───── Recorded data

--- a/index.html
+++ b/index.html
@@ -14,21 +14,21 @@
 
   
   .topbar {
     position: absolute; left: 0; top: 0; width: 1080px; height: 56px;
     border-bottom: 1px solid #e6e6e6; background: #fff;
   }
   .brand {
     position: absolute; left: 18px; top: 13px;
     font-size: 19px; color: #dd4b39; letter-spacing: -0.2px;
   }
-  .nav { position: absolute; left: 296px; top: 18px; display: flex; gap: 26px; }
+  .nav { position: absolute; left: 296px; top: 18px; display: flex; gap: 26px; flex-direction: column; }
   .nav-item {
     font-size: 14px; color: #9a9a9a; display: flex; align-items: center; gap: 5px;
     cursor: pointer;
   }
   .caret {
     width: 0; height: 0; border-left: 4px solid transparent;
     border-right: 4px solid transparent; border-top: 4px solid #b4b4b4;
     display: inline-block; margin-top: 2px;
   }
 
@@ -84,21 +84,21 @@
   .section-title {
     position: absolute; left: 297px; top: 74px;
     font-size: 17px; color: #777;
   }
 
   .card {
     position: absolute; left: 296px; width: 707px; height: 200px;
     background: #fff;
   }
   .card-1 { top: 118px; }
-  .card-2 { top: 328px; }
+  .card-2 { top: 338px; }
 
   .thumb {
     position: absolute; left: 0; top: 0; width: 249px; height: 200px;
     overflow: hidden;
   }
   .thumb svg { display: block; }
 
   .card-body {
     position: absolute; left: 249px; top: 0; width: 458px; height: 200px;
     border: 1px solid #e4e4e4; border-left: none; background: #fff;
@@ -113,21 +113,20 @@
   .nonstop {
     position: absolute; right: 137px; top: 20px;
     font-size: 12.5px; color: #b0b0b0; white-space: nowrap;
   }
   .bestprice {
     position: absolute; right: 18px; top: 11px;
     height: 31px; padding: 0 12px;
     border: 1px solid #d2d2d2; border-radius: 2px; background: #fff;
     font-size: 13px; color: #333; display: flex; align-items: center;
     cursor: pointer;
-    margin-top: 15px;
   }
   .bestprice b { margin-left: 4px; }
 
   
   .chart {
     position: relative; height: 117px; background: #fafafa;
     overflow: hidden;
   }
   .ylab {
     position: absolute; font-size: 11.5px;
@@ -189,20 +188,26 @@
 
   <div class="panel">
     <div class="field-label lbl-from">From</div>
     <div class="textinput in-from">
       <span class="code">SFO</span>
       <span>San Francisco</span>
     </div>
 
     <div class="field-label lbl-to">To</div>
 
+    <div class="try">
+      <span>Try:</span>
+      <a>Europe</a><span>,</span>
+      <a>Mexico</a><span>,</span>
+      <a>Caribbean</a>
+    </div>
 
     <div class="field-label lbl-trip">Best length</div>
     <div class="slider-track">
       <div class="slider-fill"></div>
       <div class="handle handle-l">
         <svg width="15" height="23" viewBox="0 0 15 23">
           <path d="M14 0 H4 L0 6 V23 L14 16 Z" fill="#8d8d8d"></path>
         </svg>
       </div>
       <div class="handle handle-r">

──────────
───── Recorded data

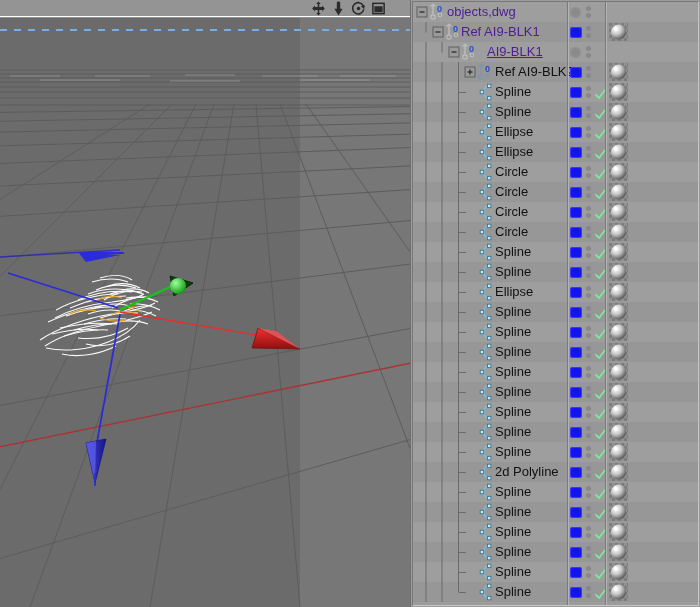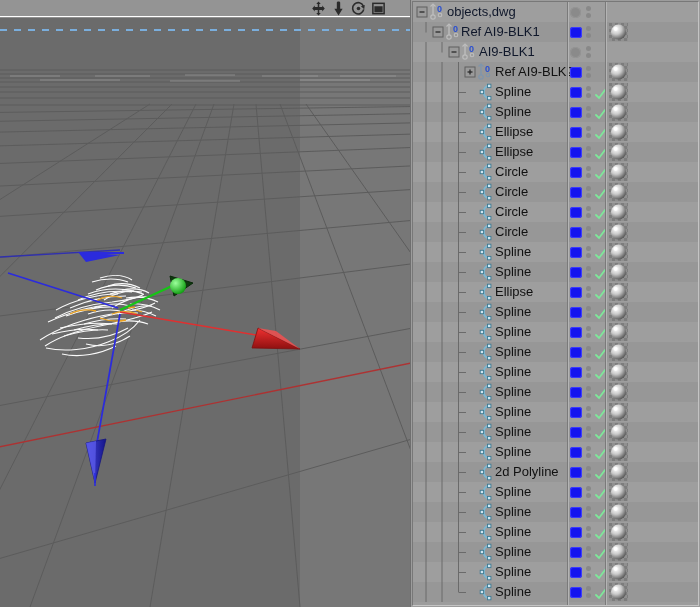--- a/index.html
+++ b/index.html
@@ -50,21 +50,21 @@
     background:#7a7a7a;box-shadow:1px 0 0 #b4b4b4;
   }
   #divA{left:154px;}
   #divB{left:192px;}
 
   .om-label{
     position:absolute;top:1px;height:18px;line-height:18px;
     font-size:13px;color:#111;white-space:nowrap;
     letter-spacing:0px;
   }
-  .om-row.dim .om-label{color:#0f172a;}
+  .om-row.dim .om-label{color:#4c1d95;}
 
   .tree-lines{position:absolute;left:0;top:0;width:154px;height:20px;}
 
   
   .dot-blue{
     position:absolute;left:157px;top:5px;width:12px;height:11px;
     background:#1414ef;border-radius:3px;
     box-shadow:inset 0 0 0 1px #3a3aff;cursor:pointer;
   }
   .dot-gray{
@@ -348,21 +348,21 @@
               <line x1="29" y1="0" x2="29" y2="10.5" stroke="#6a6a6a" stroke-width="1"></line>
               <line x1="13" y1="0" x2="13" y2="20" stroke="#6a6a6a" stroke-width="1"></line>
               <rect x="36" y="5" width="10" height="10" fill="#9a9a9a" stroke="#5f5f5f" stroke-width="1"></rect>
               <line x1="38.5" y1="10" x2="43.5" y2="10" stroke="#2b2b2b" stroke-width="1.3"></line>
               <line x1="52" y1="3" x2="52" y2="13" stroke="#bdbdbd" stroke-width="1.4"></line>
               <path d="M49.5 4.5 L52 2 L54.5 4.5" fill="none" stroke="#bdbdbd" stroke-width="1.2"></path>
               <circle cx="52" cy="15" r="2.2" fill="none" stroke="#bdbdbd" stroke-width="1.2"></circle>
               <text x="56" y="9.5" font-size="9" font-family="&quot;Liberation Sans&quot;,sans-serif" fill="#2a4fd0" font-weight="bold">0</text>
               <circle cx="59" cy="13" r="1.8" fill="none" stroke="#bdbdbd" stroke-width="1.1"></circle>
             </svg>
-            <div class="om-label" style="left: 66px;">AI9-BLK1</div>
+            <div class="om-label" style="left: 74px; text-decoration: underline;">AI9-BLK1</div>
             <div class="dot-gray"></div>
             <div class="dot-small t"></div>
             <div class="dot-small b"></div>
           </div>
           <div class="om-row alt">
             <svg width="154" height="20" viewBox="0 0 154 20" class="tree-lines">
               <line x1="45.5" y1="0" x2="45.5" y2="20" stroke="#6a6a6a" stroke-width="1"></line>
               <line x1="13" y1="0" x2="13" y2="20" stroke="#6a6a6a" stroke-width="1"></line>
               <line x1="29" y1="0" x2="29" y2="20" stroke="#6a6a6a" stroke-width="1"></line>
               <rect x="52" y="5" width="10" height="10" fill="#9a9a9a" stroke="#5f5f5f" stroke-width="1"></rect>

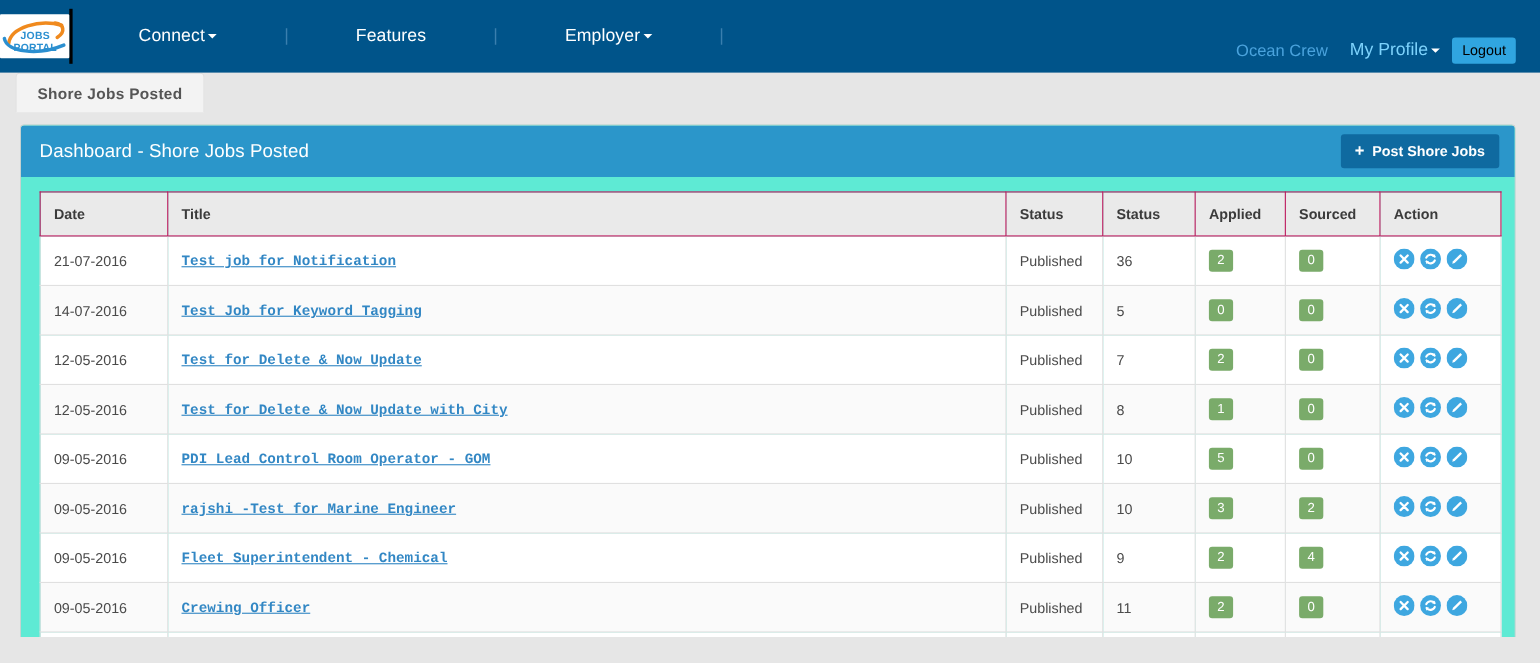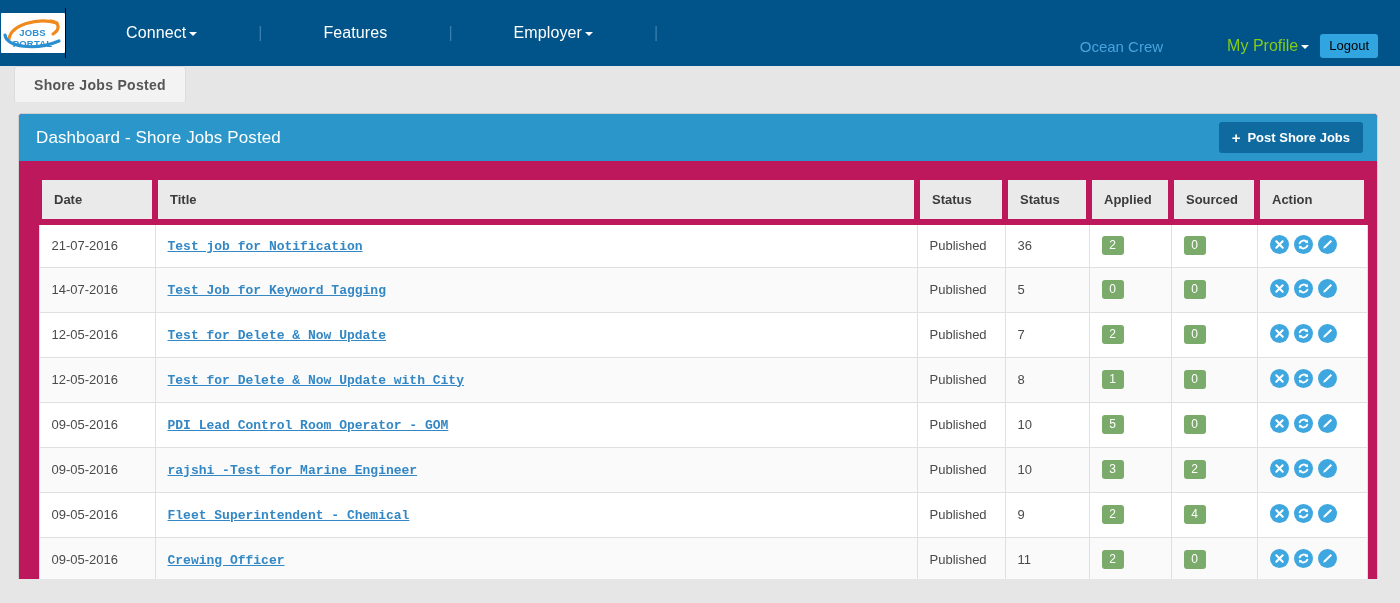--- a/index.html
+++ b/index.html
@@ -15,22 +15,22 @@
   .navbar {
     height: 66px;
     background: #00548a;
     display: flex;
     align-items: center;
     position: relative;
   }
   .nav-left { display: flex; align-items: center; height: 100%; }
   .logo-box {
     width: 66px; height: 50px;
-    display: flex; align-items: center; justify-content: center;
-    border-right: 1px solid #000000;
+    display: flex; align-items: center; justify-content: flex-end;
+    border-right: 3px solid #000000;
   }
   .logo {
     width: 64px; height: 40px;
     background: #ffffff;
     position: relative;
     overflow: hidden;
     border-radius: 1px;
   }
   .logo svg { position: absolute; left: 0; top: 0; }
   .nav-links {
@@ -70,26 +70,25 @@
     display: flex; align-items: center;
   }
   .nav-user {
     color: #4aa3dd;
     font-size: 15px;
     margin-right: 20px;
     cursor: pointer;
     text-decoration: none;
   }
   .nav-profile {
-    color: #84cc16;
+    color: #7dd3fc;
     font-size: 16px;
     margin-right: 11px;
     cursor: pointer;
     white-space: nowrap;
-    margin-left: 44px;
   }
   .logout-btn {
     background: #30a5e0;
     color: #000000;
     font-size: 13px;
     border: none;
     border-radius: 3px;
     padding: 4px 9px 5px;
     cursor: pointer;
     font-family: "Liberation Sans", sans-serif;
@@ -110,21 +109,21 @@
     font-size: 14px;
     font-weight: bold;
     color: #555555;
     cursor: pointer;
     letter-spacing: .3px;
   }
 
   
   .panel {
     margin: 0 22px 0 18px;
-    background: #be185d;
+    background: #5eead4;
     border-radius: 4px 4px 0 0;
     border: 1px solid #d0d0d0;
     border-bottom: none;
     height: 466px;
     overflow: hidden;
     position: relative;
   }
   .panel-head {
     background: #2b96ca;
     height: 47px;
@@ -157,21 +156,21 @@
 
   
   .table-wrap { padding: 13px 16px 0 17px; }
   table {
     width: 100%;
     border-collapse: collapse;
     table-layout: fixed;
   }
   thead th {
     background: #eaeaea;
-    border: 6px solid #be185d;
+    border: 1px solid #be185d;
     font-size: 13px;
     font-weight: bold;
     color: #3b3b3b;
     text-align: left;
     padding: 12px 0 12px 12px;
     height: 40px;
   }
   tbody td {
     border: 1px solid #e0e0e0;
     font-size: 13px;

──────────

## What is expected
Gather each line in these records that contains the string "padding".

## Your solution
     height: 31px; padding: 0 12px;
     padding: 4px 9px 5px;
   .table-wrap { padding: 13px 16px 0 17px; }
     padding: 12px 0 12px 12px;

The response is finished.